The Siberian Times reported that after leaving his job as a policeman, Popkov had travelled extensively between his home town of Angarsk, in the Irkutsk region, and Vladivostok, on Russia’s Pacific coast some 2,400 miles away.

Police investigated the possibility that he might have killed somewhere along the way to Vladivostock, but in January reported they had yet to find any evidence of Popkov having murdered outside the Irkutsk region.

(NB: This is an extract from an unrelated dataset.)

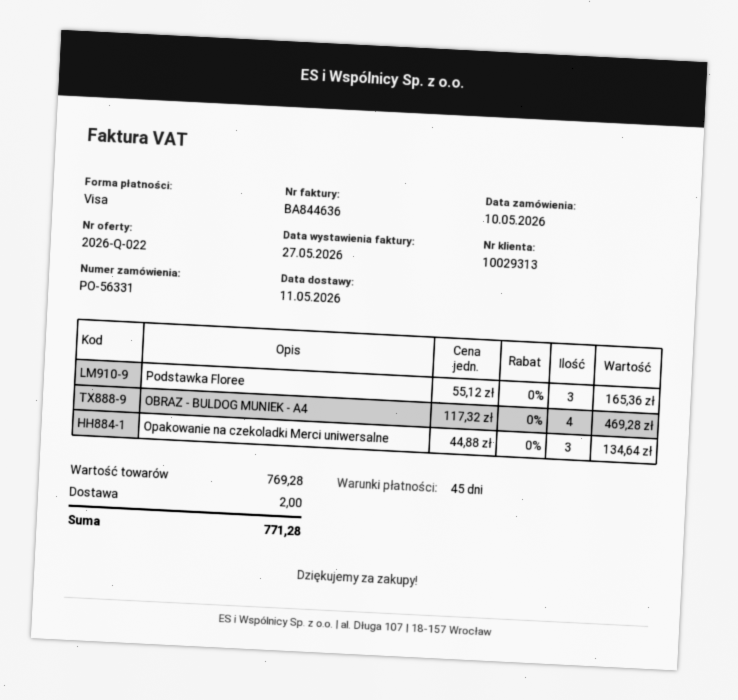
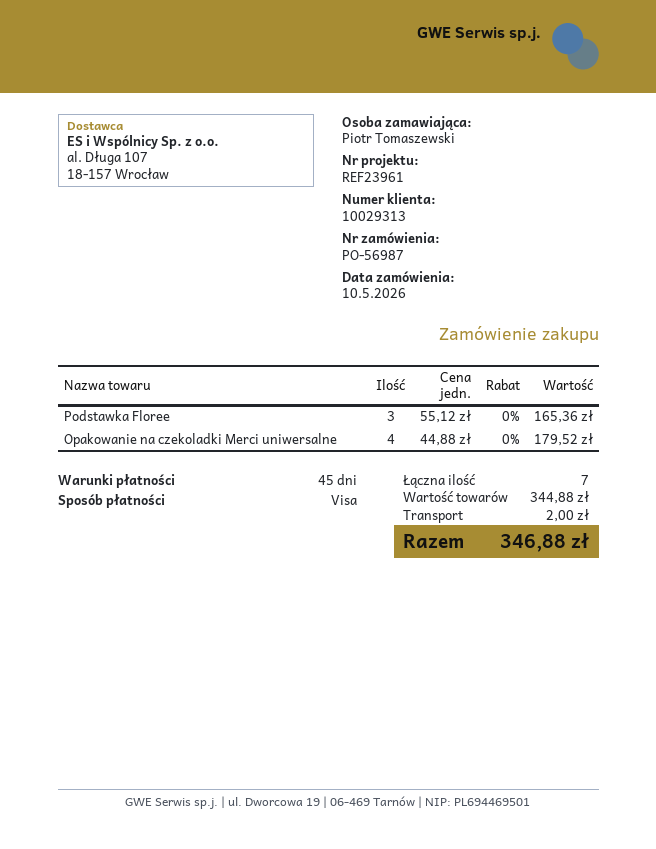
order number: PO-56331 -> PO-56987
OBRAZ - BULDOG MUNIEK - A4: 4 x 117.32 = 469.28 -> none
Opakowanie na czekoladki Merci uniwersalne: 3 x 44.88 = 134.64 -> 4 x 44.88 = 179.52
subtotal: 769.28 -> 344.88
total: 771.28 -> 346.88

There has also been speculation that Popkov is rationing his confessions, in a ploy to delay the moment when he has to go from his current detention prison to a tough penal colony to serve out the rest of his life sentence.

As for the wife Elena, 51, and daughter Ekaterina, 30, to whom he was supposedly a good husband and father, they initially refused to believe he was a serial killer.

Ekaterina, now reportedly pregnant with her own child, initially told reporters: “I do not believe any of this. I always felt myself as 'Daddy's girl'. For 25 years we were together, hand in hand.

“We walked, rode bikes, went to the shops, and he met me from school. We both collect model cars, so we have the same hobby.

“I wanted to be a criminologist, so I read a book with tips of how investigators catch serial killers and there were also basic classifications [about murderers].

“Daddy doesn't fit any of these classifications - he doesn't look like some maniac.”

But more recently, she has said that having not seen her father since his initial 2015 conviction, she now wants to “look into his eyes and understand if he really could be that killer”.